Published: October 24, 2012, 10:16 pm ET
Opinions Editor

A professor I’m profiling for a class told me something interesting recently.

We were talking about how, one day toward the middle of his career, he decided he wanted to sail around the Pacific Ocean. He saved enough money, bought a sailboat, quit his job as associate news director of a pretty big news organization and set sail for the next three years with his wife and child.

When I asked him how he’d gotten the courage to do something like that, he replied, “I just did it. Most of life is just deciding to do it; there’s nothing to it but to do it.”

I think most of us would agree with him. Doing it is all it takes, yet somehow it’s not that easy. In fact, most of the time doing it feels so impossibly unrealistic that we let desires like these — which might even be as small as deciding to dye our hair — float to the back of our minds to settle in as a faint yearning.

But why? Why is it so terrifying to take that leap?

With big decisions like quitting your job, money can play a major role when there’s a family to support. But there are ways around that, such as saving up or holding a job on the side.
What really holds us back, when it comes down to it, is self-doubt. When most of us even come close to making a decision that deviates from what we perceive as expected of us or how we see ourselves, a thousand tiny claws of doubt quickly tear that resolve to pieces.

“I’m not that kind of person,” we think. “I could never do something like that; it’s just not me,” we say, and then continue to idolize the person who did take the leap.

But don’t we decide who we are? Even if we’ve acted a certain way or followed a certain path our whole lives, can’t we just as easily change that behavior or those decisions to guide our identity down a different path? Can’t we just as easily be that person whose life and decisions we keep finding ourselves envying?
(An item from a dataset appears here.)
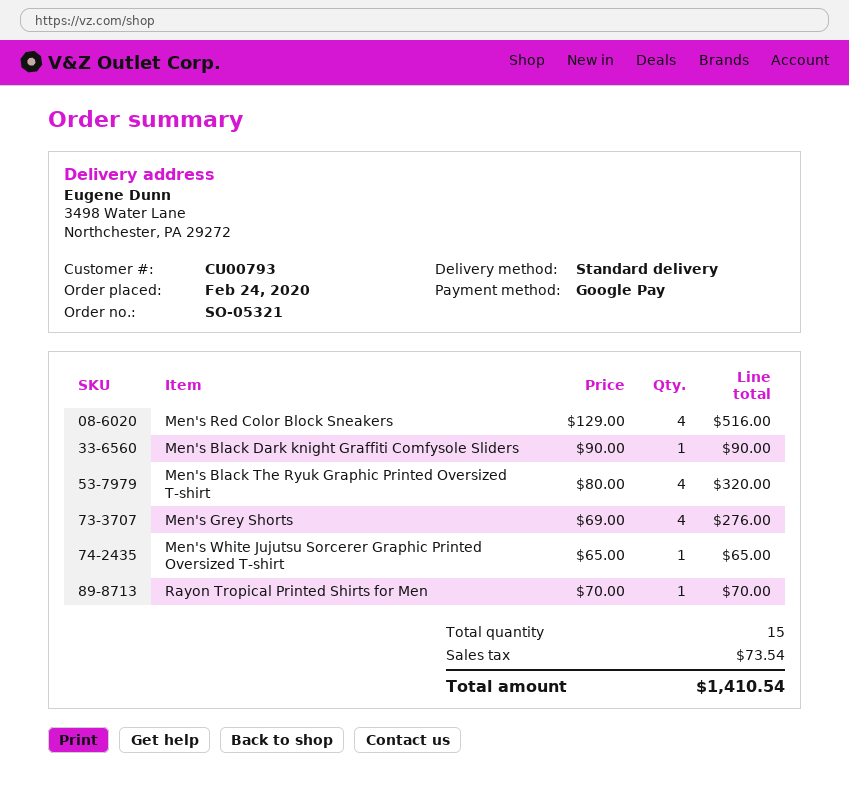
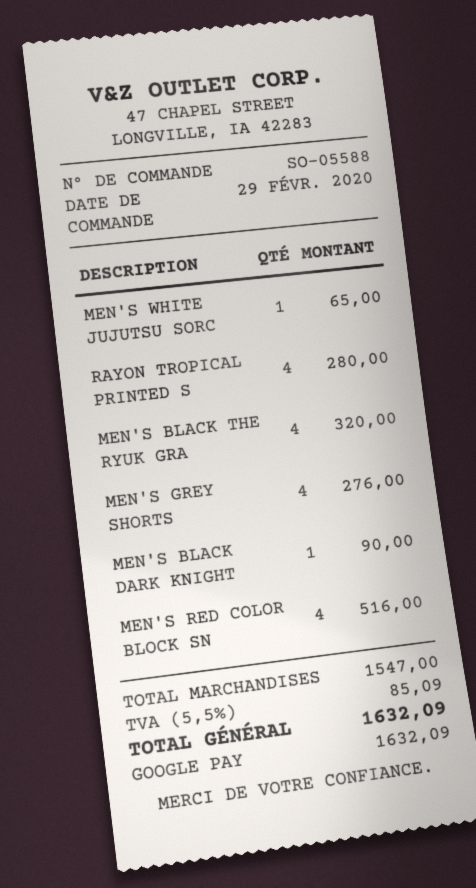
order number: SO-05321 -> SO-05588
order date: 2020-02-24 -> 2020-02-29
Rayon Tropical Printed Shirts for Men: 1 for 70.00 -> 4 for 280.00
tax: 73.54 -> 85.09
total: 1410.54 -> 1632.09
The answer is absolutely. Especially now, when we are probably more free than we’ll ever be again, conquering that self-doubt is crucial.

University of Richmond students tend to have this ideal future in mind that consists of four years in business school interspersed with some impressive internships, a job at a big firm right out of college, and then marriage followed by a cozy house and two and a half kids. And yes, there’s something to be said about security, and putting that expensive college education to good use, but is this trajectory truly the one that every student wants? Or do we funnel ourselves into that life out of fear of doing anything else, and doubt that our own buried desires could actually lead us down the right path?
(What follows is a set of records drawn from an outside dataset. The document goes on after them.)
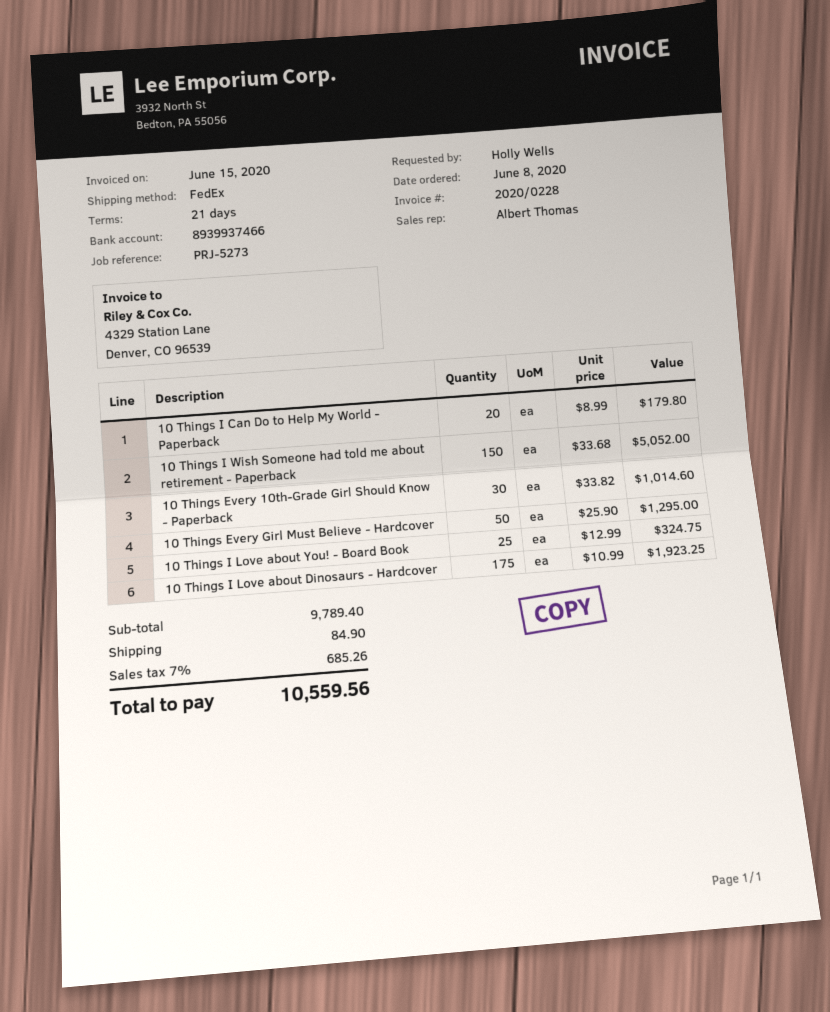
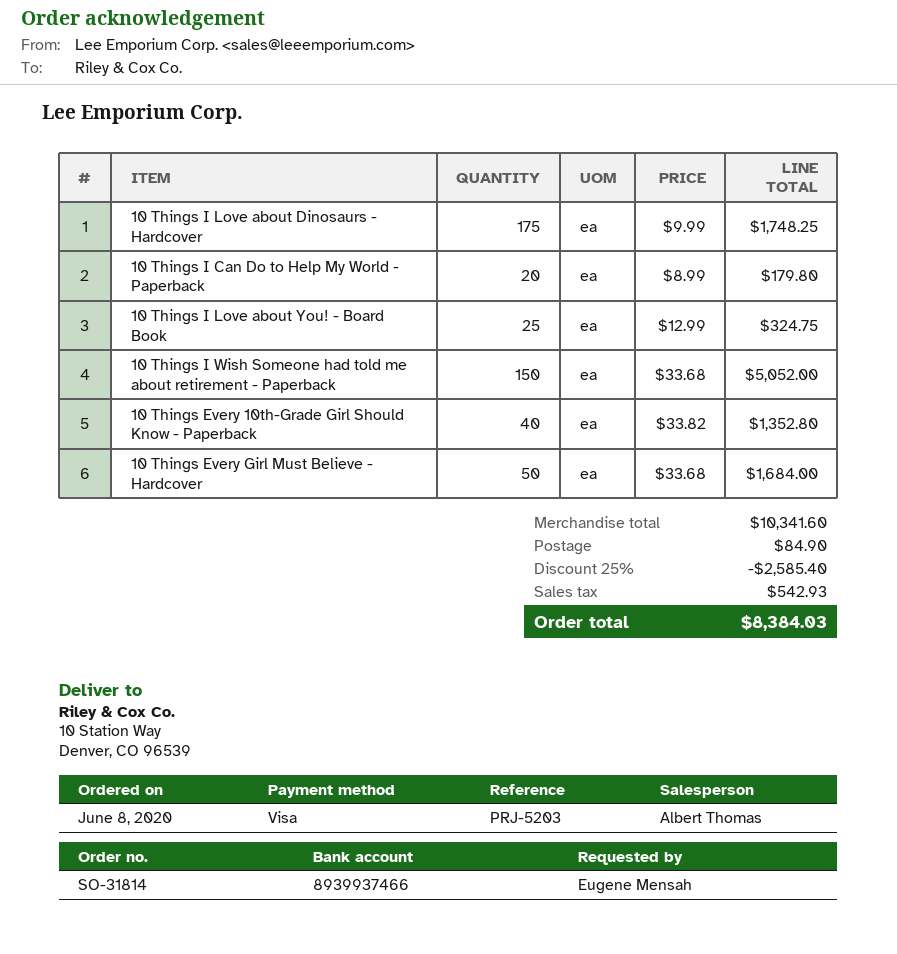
reference: PRJ-5273 -> PRJ-5203
ordered by: Holly Wells -> Eugene Mensah
10 Things Every 10th-Grade Girl Should Know - Paperback: 30 x 33.82 = 1014.60 -> 40 x 33.82 = 1352.80
10 Things Every Girl Must Believe - Hardcover: 50 x 25.90 = 1295.00 -> 50 x 33.68 = 1684.00
10 Things I Love about Dinosaurs - Hardcover: 175 x 10.99 = 1923.25 -> 175 x 9.99 = 1748.25
subtotal: 9789.40 -> 10341.60
discount: none -> 25% = 2585.40
tax: 685.26 -> 542.93
total: 10559.56 -> 8384.03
I say there’s nothing wrong with turning down that offer from Deloitte to go waitress in that tiny town in Spain you fell in love with abroad, if those are the pictures you keep finding yourself scrolling through wistfully. Or quit after your first year on the job to become an English teacher if you find yourself looking forward to going home to read a book every other second of the day. If you can support yourself and you’re doing what you want, that education was worth every cent.
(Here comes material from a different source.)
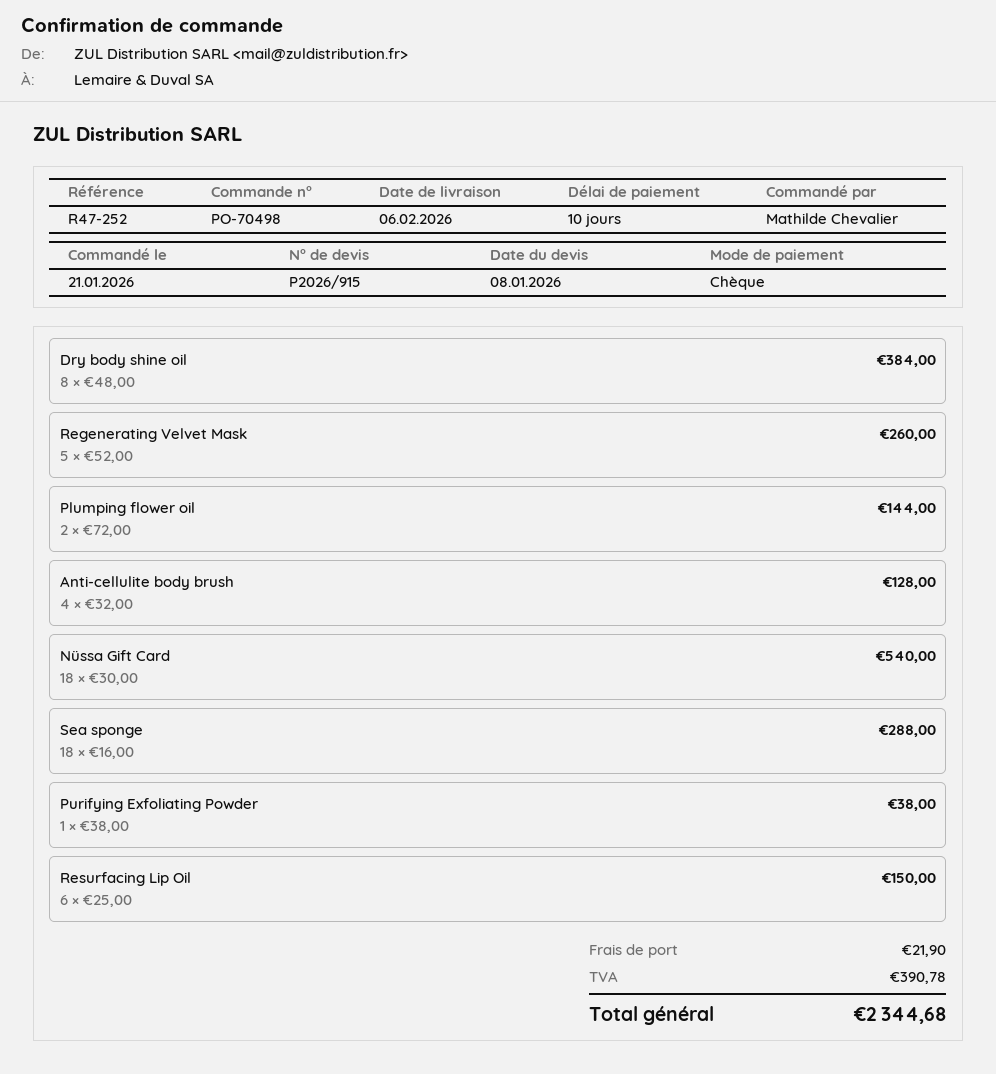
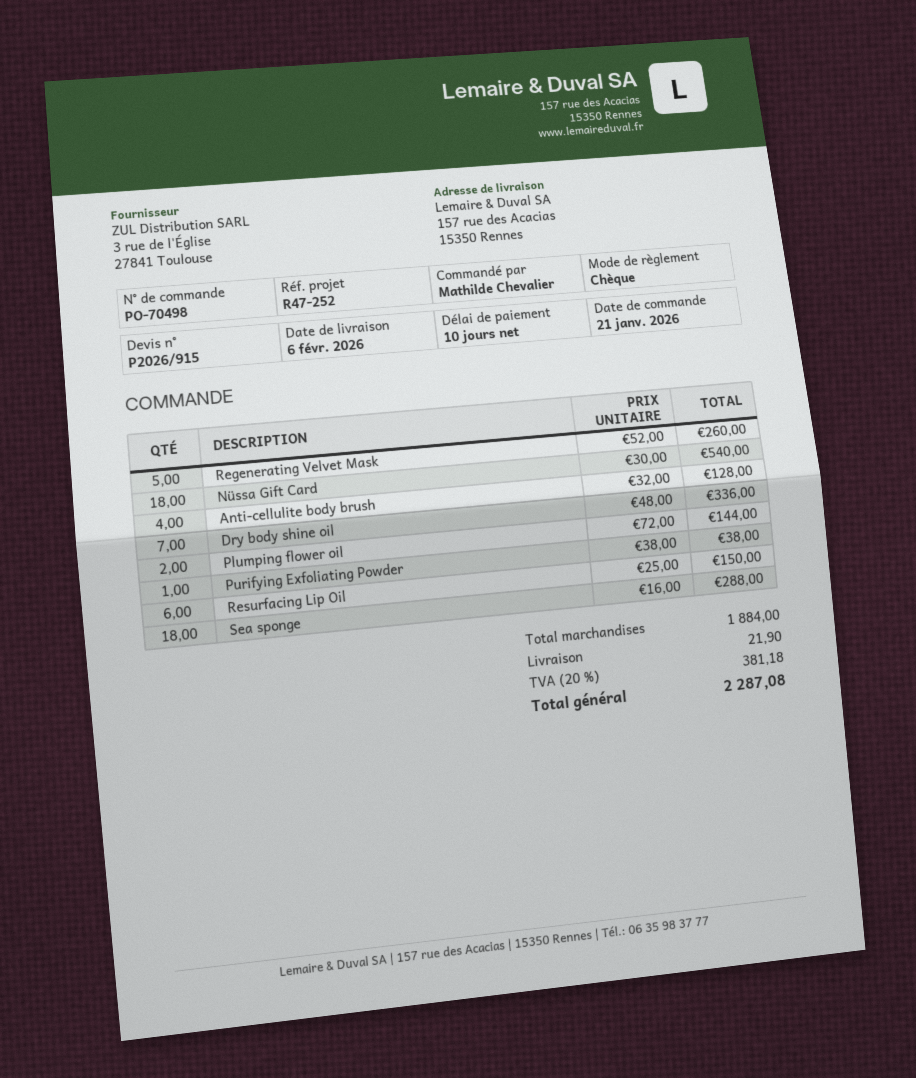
Dry body shine oil: 8 x 48.00 = 384.00 -> 7 x 48.00 = 336.00
tax: 390.78 -> 381.18
total: 2344.68 -> 2287.08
Right now, dye your hair pink even if you have never worn anything crazier than a rainbow T-shirt. Go abroad to Morocco instead of London; drop the debate team if you are only on it because your parents think it would look good on your résumé and try out for the improv club, even if you are painfully shy or your friends think it’s weird.

Take that risk, because at the end of the day, the only person you’re hurting or embarrassing by never doing it is you. You’re the only one capable of scooping yourself out of the stream that everyone else is headed down — the stream you’re only floating in because it seems like the right thing to do.

Who knows, maybe one day you could be that professor telling his student about his adventures in a 32-foot sailboat on the Pacific Ocean.